Romney, Ricketts Repudiate ‘Swift Boats On Steroids’

Mitt Romney and conservative billionaire Joe Ricketts are both distancing themselves from a proposed anti-Obama ad that is being described as “Swift Boats on steroids.”

According to Jeff Zeleny and Jim Rutenberg of The New York Times, the Ending Spending Action Fund — a Super PAC bankrolled by Ricketts — wants to “do exactly what John McCain would not let us do,” and remind American voters of President Obama’s ties to his controversial former pastor, Jeremiah Wright. To do so, they commissioned Fred Davis (of “I’m not a witch” fame) to create “The Defeat of Barack Hussein Obama: The Ricketts Plan to End His Spending for Good.”

According to the ad’s storyboard, which was obtained by the Times, it would feature a number of absurd shots at the President, emphasizing his ties to Wright (who the ad calls “the inspiration for [Obama’s] life,”) claiming that he begs, kneels and apologizes for America (a claim that has been repeatedly debunked,) and mixing in footage of the September 11th attacks for good measure.

The advertising plan also contains preparations on how to respond to the inevitable charges that it engages in race baiting by accusing Obama of buying into “black liberation theology:”

The group suggested hiring as a spokesman an “extremely literate conservative African-American” who can argue that Mr. Obama misled the nation by presenting himself as what the proposal calls a “metrosexual, black Abe Lincoln.”

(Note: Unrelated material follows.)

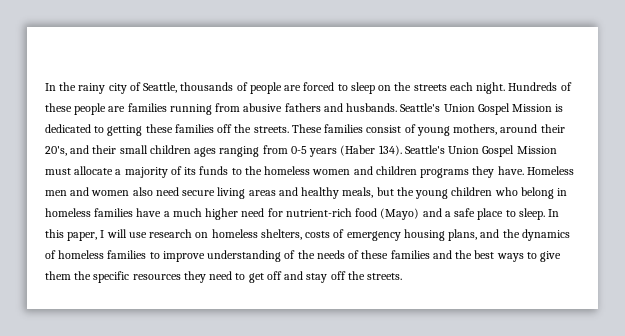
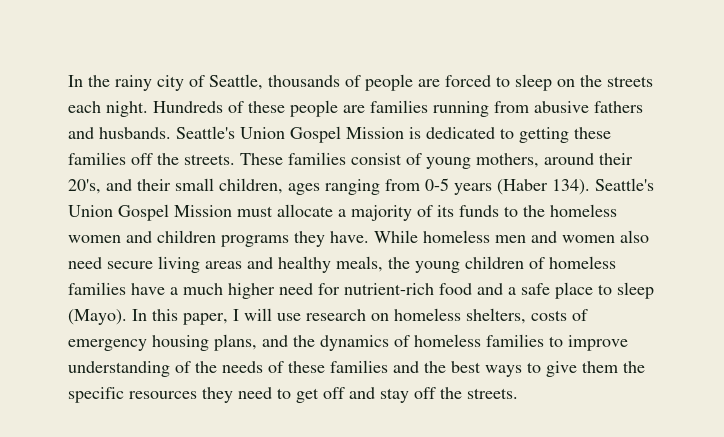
- These families consist of young mothers, around their 20's, and their small children ages ranging from 0-5 years (Haber 134).
+ These families consist of young mothers, around their 20's, and their small children, ages ranging from 0-5 years (Haber 134).
- Homeless men and women also need secure living areas and healthy meals, but the young children who belong in homeless families have a much higher need for nutrient-rich food (Mayo) and a safe place to sleep.
+ While homeless men and women also need secure living areas and healthy meals, the young children of homeless families have a much higher need for nutrient-rich food and a safe place to sleep (Mayo).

Romney quickly distanced himself from the plan in an interview with Townhall.com, while also taking a backhanded swipe at the president:

“I repudiate the effort by that PAC to promote an ad strategy of the nature they’ve described. I would like to see this campaign focus on the economy, on getting people back to work, on seeing rising incomes and growing prosperity — particularly for those in the middle class of America. And I think what we’ve seen so far from the Obama campaign is a campaign of character assassination. I hope that isn’t the course of this campaign. So in regards to that PAC, I repudiate what they’re thinking about … It’s interesting that we’re talking about some Republican PAC that wants to go after the president [on Wright]; I hope people also are looking at what he’s doing, and saying ‘why is he running an attack campaign? Why isn’t he talking about his record?'”

More surprisingly, Ricketts has distanced himself from the proposed “Ricketts plan” as well.

“It reflects an approach to politics that Mr. Ricketts rejects and it was never a plan to be accepted but only a suggestion for a direction to take,” Brian Baker, president of the Ending Spending Action Fund, told The Washington Post.

Similarly, Davis’ firm released a statement saying that “the Ricketts family never approved” the proposal “and nothing has happened on it since the presentation.”

According to the Times, the Ending Spending Action Fund plans to upend the Democratic National Convention with a $10 million television ad buy along with “outdoor advertisements and huge aerial banners flying over the convention site.” After Romney and Rickett’s statements, however, it seems unlikely that the banners will feature a well-groomed black man in a stovepipe hat.